Banque

Gabon : Les dépôts des particuliers progressent de 7,6 %, mais le crédit ne croît que de 1,8 % au premier semestre 2026

Au-delà des grands équilibres macro-financiers entre l’État et les banques, l’état comparatif des ressources et emplois par banque publié pour juin 2026 par l’Association Professionnelle des Établissements de Crédit du Gabon révèle une dynamique intéressante côté clientèle privée. Entreprises et particuliers continuent d’alimenter les bilans bancaires en dépôts, à un rythme qui dépasse nettement celui du crédit qui leur est octroyé en retour.

Les dépôts des entreprises atteignent 1 813,37 milliards de francs CFA au 30 juin 2026, contre 1 727,41 milliards de francs CFA au 31 décembre 2025, soit une progression de 85,96 milliards de francs CFA, ou 4,98 % en six mois.
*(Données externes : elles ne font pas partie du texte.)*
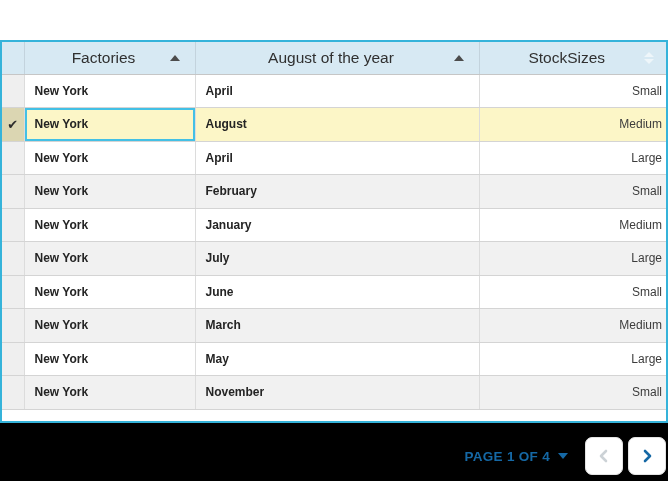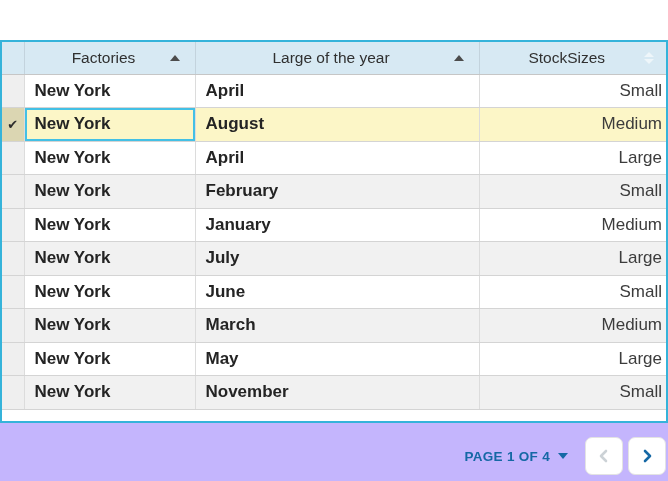--- a/index.html
+++ b/index.html
@@ -122,7 +122,7 @@
         <tr id="header-row">
             <th class="gutter-h"></th>
             <th><span>Factories</span><span class="sort-asc"></span></th>
-            <th><span>Large of the year</span><span class="sort-asc"></span></th>
+            <th><span>August of the year</span><span class="sort-asc"></span></th>
             <th><span>StockSizes</span><span class="sort-none">
                 <i class="up"></i>
                 <i class="down"></i>

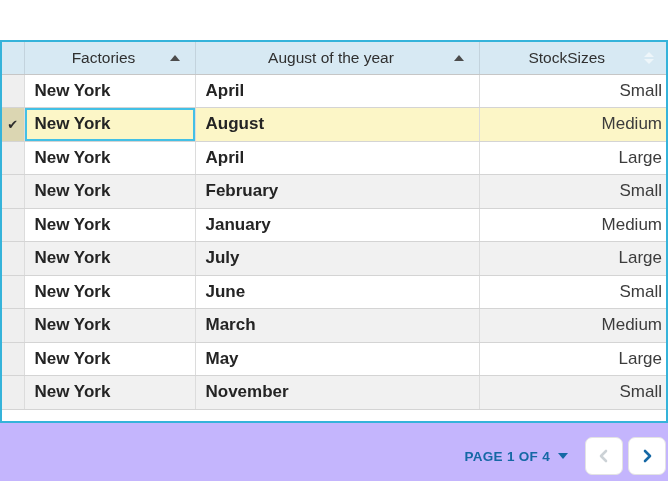--- a/index.html
+++ b/index.html
@@ -45,7 +45,7 @@
   th:last-child { border-right: none; }
   td {
     height: 33.5px; padding: 0 4px 0 10px;
-    font-size: 17px; color: #3c3c3c;
+    font-size: 12px; color: #3c3c3c;
     border-right: 1px solid #dcdcdc;
     border-bottom: 1px solid #d4d4d4;
     background: #fff; white-space: nowrap; overflow: hidden;

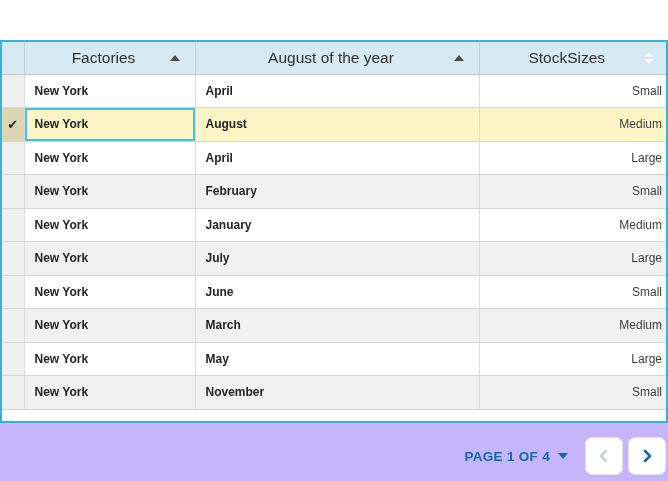--- a/index.html
+++ b/index.html
@@ -82,7 +82,7 @@
   .sort-none .down { border-top: 5px solid #eef6fa; }
 
   
-  .pager { position: absolute; bottom: 0; left: 0; width: 668px; height: 58px; background: #c4b5fd; }
+  .pager { position: absolute; bottom: 0; left: 0; width: 668px; height: 58px; background: #000000; }
   .pager-label {
     position: absolute; top: 14px; right: 100px; height: 38px;
     display: flex; align-items: center;

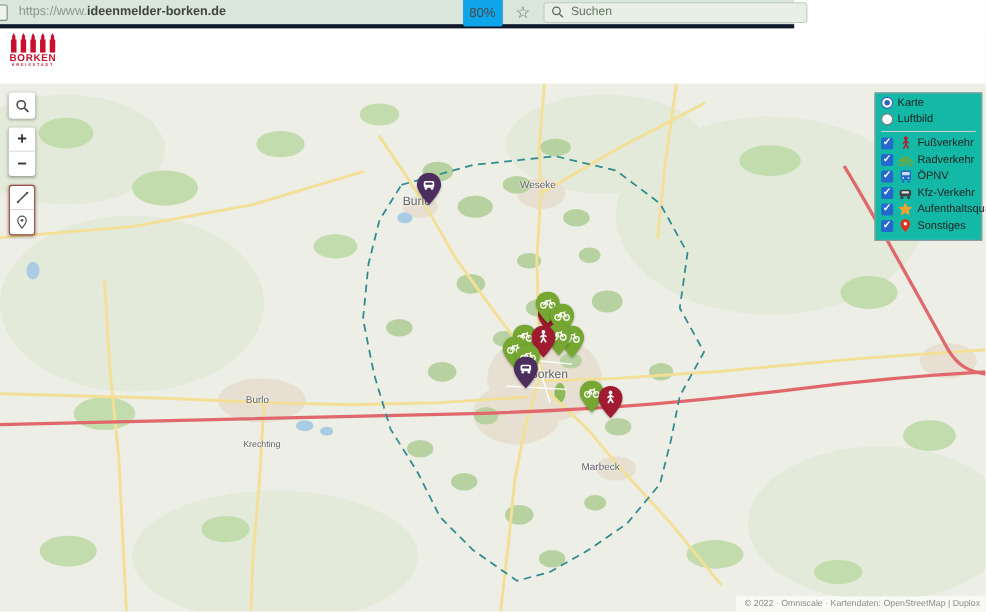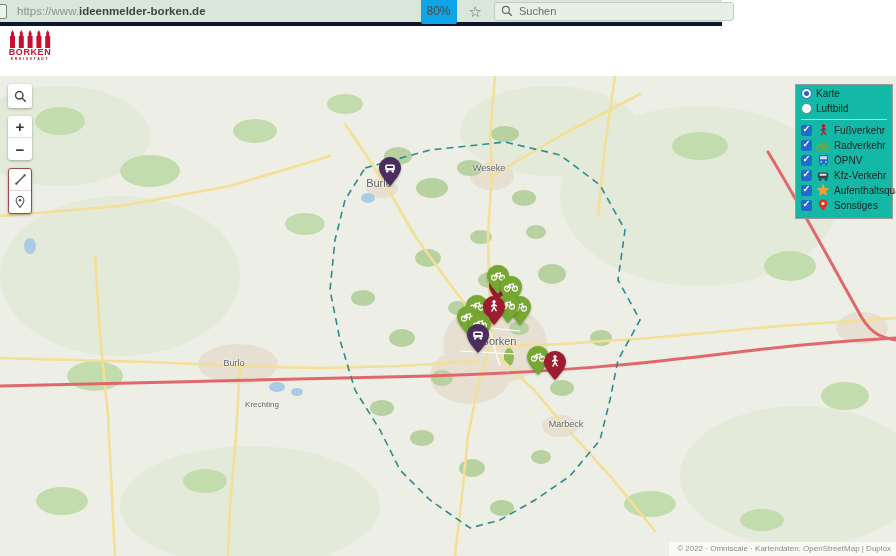--- a/index.html
+++ b/index.html
@@ -211,7 +211,7 @@
       <span class="map-label" style="left: 489px; top: 92px; font-size: 9px;">Weseke</span>
       <span class="map-label" style="left: 499px; top: 265px; font-size: 11px;">Borken</span>
       <span class="map-label" style="left: 234px; top: 287px; font-size: 9px;">Burlo</span>
-      <span class="map-label" style="left: 238px; top: 328px; font-size: 8px; margin-left: 24px;">Krechting</span>
+      <span class="map-label" style="left: 238px; top: 328px; font-size: 8px;">Krechting</span>
       <span class="map-label" style="left: 566px; top: 348px; font-size: 9px;">Marbeck</span>
     </div>
   <div id="markers-layer">

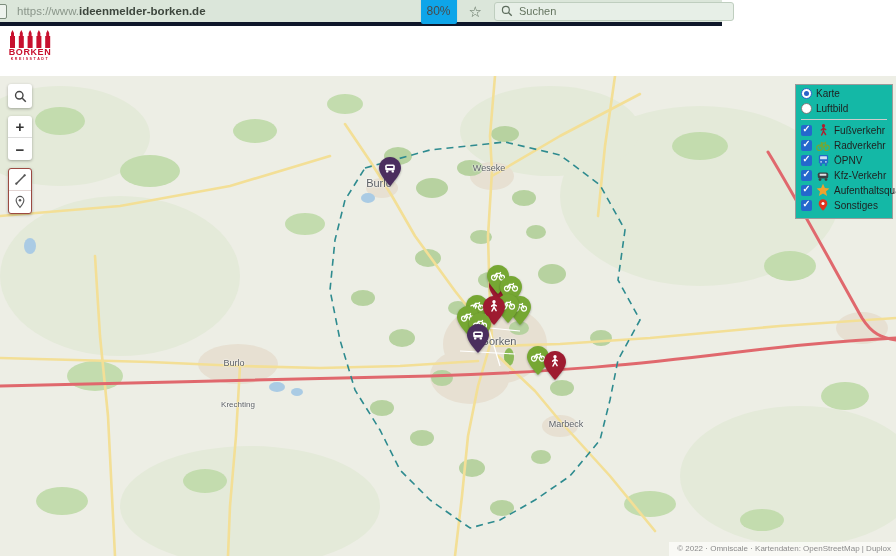--- a/index.html
+++ b/index.html
@@ -212,7 +212,7 @@
       <span class="map-label" style="left: 499px; top: 265px; font-size: 11px;">Borken</span>
       <span class="map-label" style="left: 234px; top: 287px; font-size: 9px;">Burlo</span>
       <span class="map-label" style="left: 238px; top: 328px; font-size: 8px;">Krechting</span>
-      <span class="map-label" style="left: 566px; top: 348px; font-size: 9px;">Marbeck</span>
+      <span class="map-label" style="left: 546px; top: 348px; font-size: 9px;">Marbeck</span>
     </div>
   <div id="markers-layer">
       <div class="marker" style="left: 379px; top: 81px;"><svg width="22" height="29" viewBox="0 0 22 29">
Sur la même période, les créances bancaires sur les entreprises passent de 1 429,61 milliards à 1 537,48 milliards de francs CFA, en hausse de 107,86 milliards de francs CFA, soit 7,54 %. La croissance du crédit aux entreprises dépasse donc celle de leurs dépôts, ce qui a pour effet de réduire leur position nette créditrice vis à vis des banques. Celle-ci recule de 21,90 milliards de francs CFA, passant de 297,80 milliards à 275,90 milliards de francs CFA, soit une baisse de 7,35 %.

La situation des particuliers dessine un tableau sensiblement différent. Leurs dépôts progressent de 913,95 milliards à 983,19 milliards de francs CFA, une hausse de 69,24 milliards de francs CFA, soit 7,58 %. Les crédits qui leur sont accordés, en revanche, n’augmentent que de 7,23 milliards de francs CFA sur la même période, passant de 396,48 milliards à 403,71 milliards de francs CFA, soit une progression limitée à 1,82 %. L’écart entre ces deux rythmes de croissance est frappant. Il conduit à une hausse sensible de la position nette créditrice des particuliers envers les banques, qui grimpe de 62,01 milliards de francs CFA, passant de 517,47 milliards à 579,48 milliards de francs CFA, soit une progression de 11,98 %.

Ce constat mérite d’être posé clairement. Les ménages gabonais épargnent de plus en plus dans le système bancaire formel, mais cette épargne ne se traduit pas par une progression équivalente de l’accès au crédit à la consommation, au logement ou à l’investissement personnel. Le ratio entre la progression des dépôts et celle des crédits aux particuliers, largement supérieur à quatre, illustre une transformation limitée de l’épargne privée en financement direct des ménages.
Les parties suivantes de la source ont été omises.